Absolutely every course in college should be as grueling as AP courses in high school, or worse. Anything less should be worth no credit. If you aren't ready for that, then you should hang out in community college until you are ready. We need to make school much much harder, so that diplomas from high school and college both mean something again.
My own experience with the AP courses is mixed. I signed up for AP Physics B in my last year in High School. The problem is that they fired the last teacher and forced us to take the class online. Without a lab instructor. All of our homeworks and assignments were to be faxed to an offsite teacher and the actual material was work at your own pace. I'm not going to lie, while I could have worked diligently on my assignments, we just ended up skipping pretty much every period (because it was the last one of the day). However, my AP Literature courses were probably the best courses I will ever take on the subject. The required english classes at Tech are a joke.
Also, just to add some more data, I too honors non-AP calculus in high school. It was hard, and I got about a C. At RIT, calculus 1 and 2 were a breeze. Calculus 1 was just a joke because I already knew about Nx^(n-1) beforehand. Calculus 2 was about equal to what I had in high school, but I had a TI-89 to help me as well as my previous knowledge. Calculus 3 was all new, and all hard. I failed it two times, but then got a C on my third try in the summer.
My Calculus 3 was actually a specific course for CS majors and I enjoyed it thoroughly as we were required to apply the knowledge in programming projects. My project consisted of created my own image compression algorithm.
So basically what it comes down to is: Can you teach it to yourself solely from the book? Is the Teaching Assistant competent enough to speak English and actually help you? Can you predict what the prof might put on the test? (I actually cried on my first Calc final because nothing I had studied was on it) Most people couldn't and relied on curves to pass. I would say the average scores were in the 40s-50s out of 100. I was able to glean enough information from the book to be slightly ahead of the curve and get decent grades.
And speaking of being prepared. My high school was a joke, and I am jealous of people that say their high school classes were hard (including AP) and got Bs and Cs. (Of course I am referring to people who really did take hard classes, not the average Joe that doesn't understand anything) I got As, but only because it didn't involve too much effort.
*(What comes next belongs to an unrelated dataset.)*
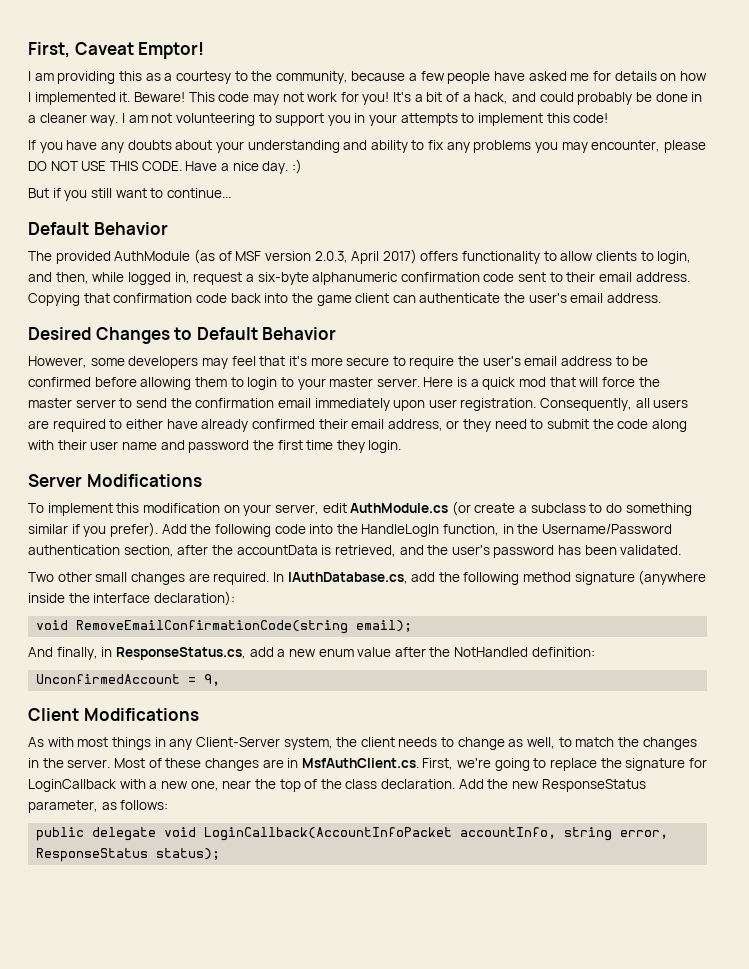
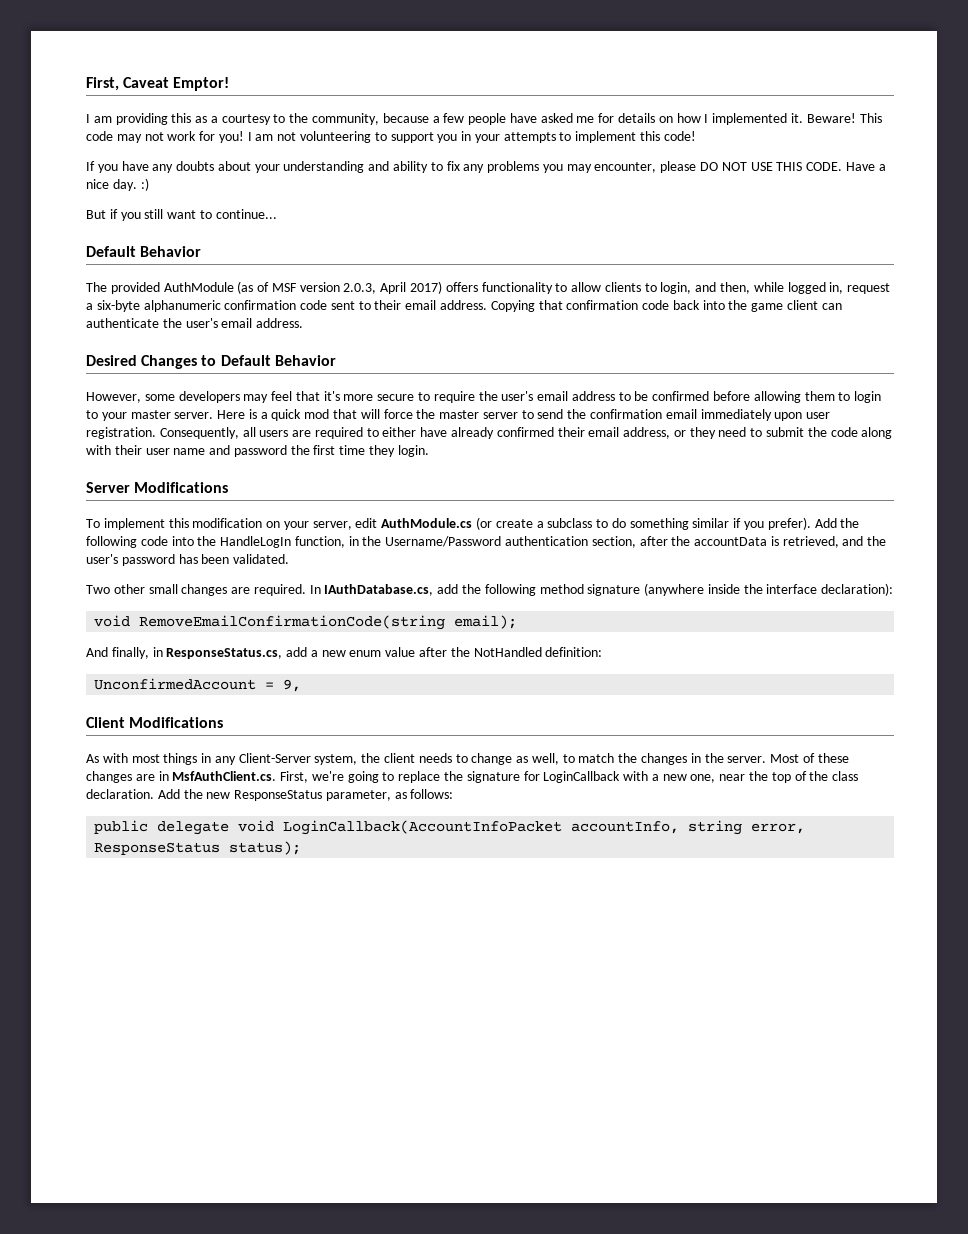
- It's a bit of a hack, and could probably be done in a cleaner way.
They let anyone in AP classes, as long as they weren't failing anything, I guess. I was one of the rare people that ever got a 5 on any of the exams. The biggest shock for me when I got to college wasn't how "hard" the material was, but how the class structure was. For the most part, we only take tests or do projects, and that's it. No homework (graded) to rely on to raise your scores like in high school. Since I didn't have much experience studying independently for tests, this really hurt me. (Of course I realize this is my fault, too)
High school got easy, and so everyone goes to college if they want to get anywhere in life. College got easy and now they are calling masters degrees "the new bachelors."
The problem is, parents want their kids to be in the "best" tier. It's the theme in the Incredibles. "If everyone is special that just means no one is." The AP gets watered down and no one gets challenged.
So, which is it? Will students with high potential generally push themselves beyond their confines, regardless of the class? Or will a low-level class generally bore them to the point that they will lose interest in the subject? Or is it a mix of both? Should advanced classes be oriented toward challenging and pushing the student or should they just be a way for the smart kids, assuming that they'll do fine on the AP test either way, to get some college credit?